[Provided records — start]
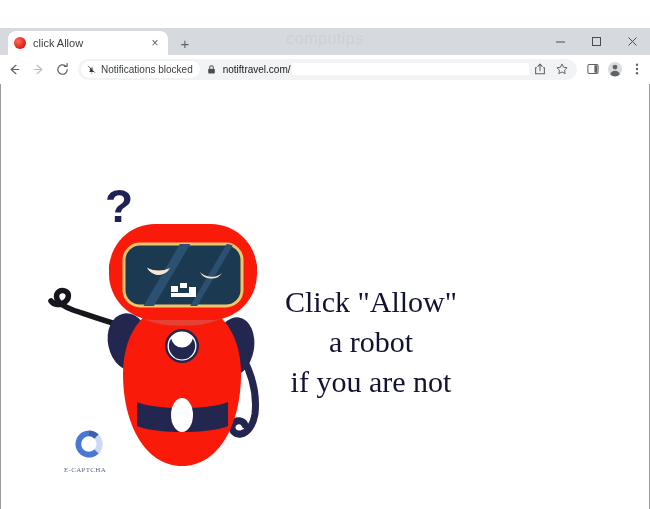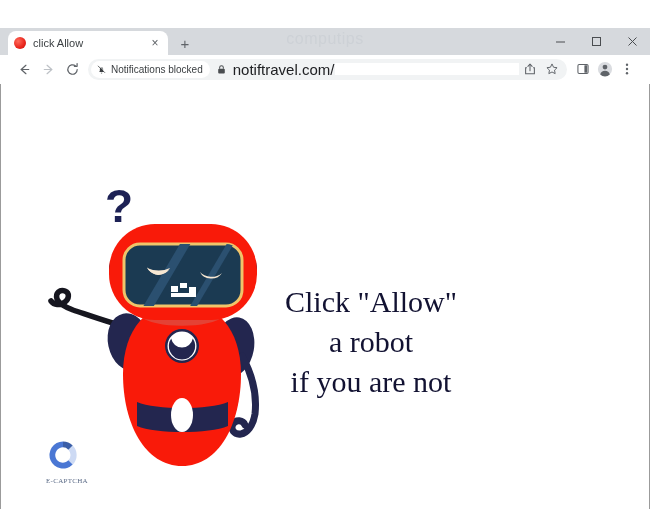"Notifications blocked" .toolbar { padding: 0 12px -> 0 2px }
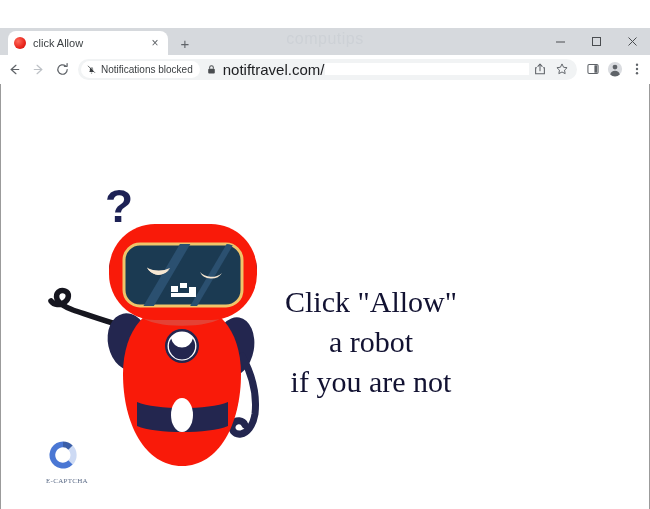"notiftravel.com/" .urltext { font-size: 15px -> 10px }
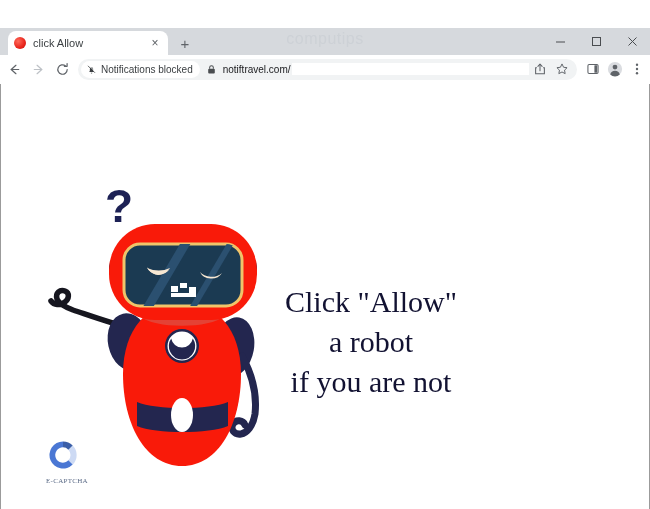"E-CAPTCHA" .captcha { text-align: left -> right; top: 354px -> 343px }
[Provided records — finish]
[Provided records — start]
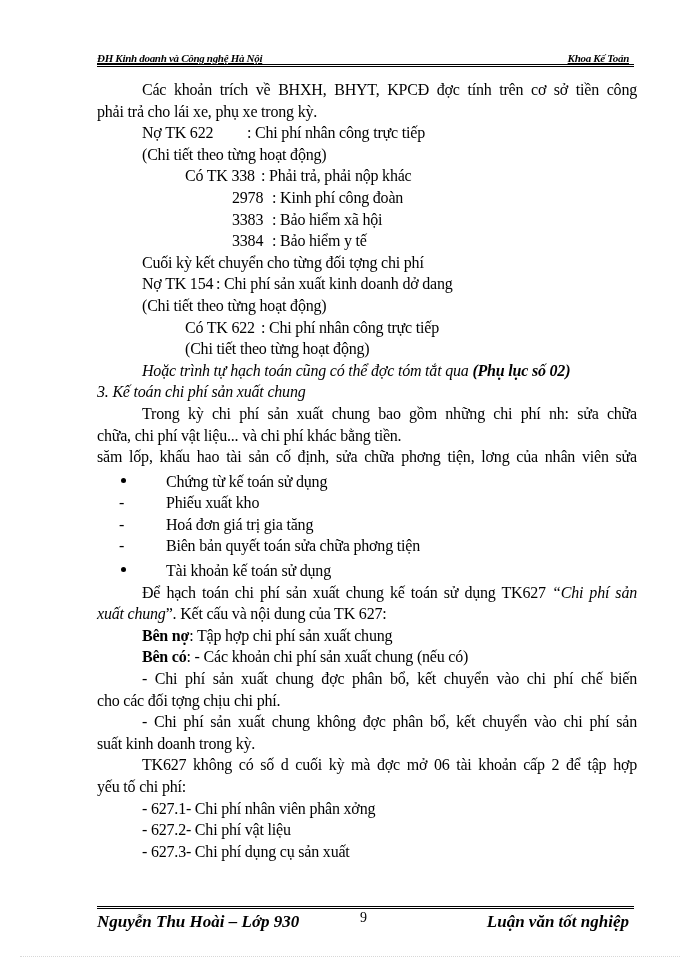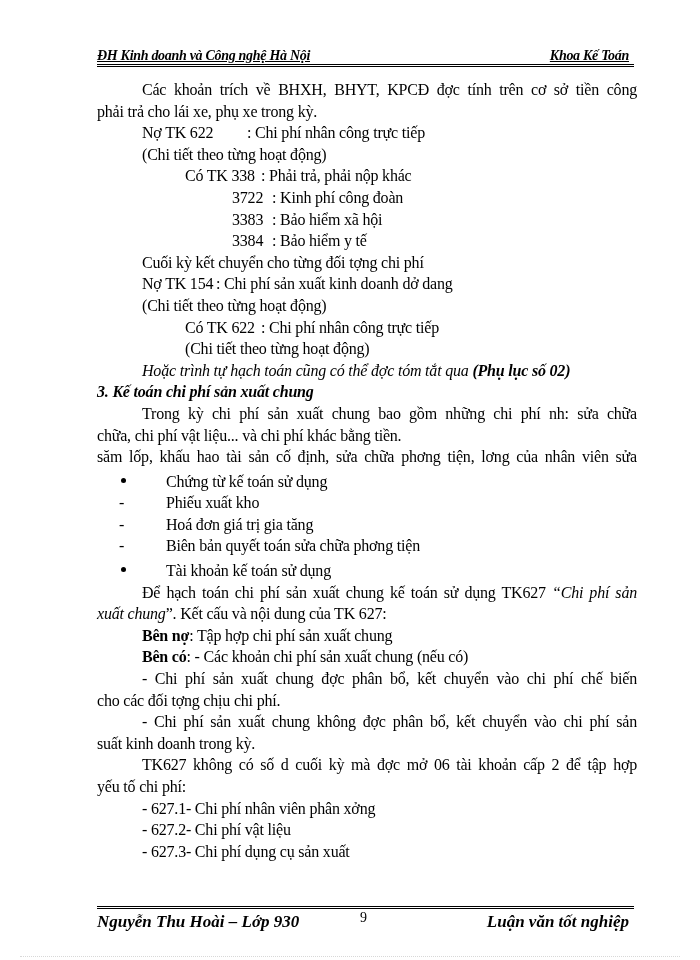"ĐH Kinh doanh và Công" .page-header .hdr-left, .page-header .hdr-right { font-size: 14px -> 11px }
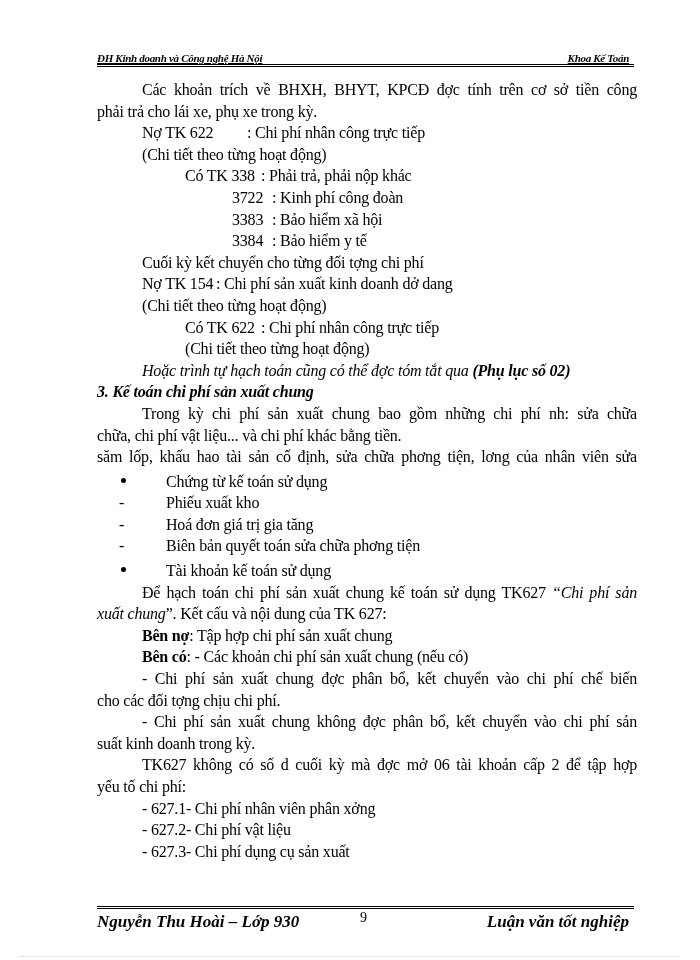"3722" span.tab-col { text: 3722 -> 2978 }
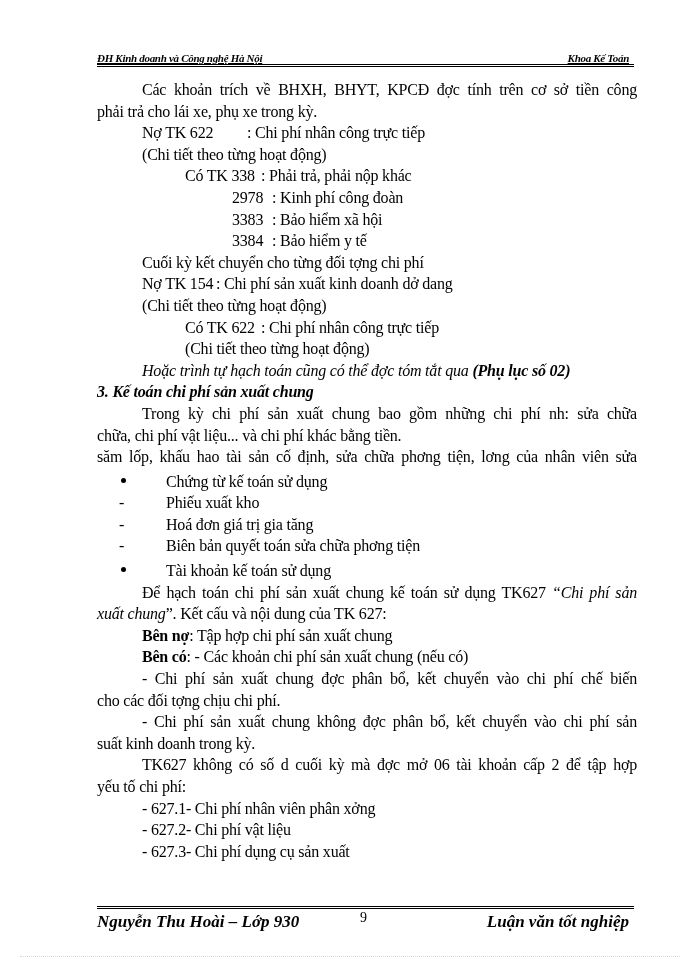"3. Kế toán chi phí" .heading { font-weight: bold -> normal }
[Provided records — finish]
**Task instructions:**
In the listing above, find the line with "padding: 0 12px" and the line with "text-align: left ->". Copy exactly those two and every line between, without the pictures.

**Exercise solution:**
"Notifications blocked" .toolbar { padding: 0 12px -> 0 2px }
"notiftravel.com/" .urltext { font-size: 15px -> 10px }
"E-CAPTCHA" .captcha { text-align: left -> right; top: 354px -> 343px }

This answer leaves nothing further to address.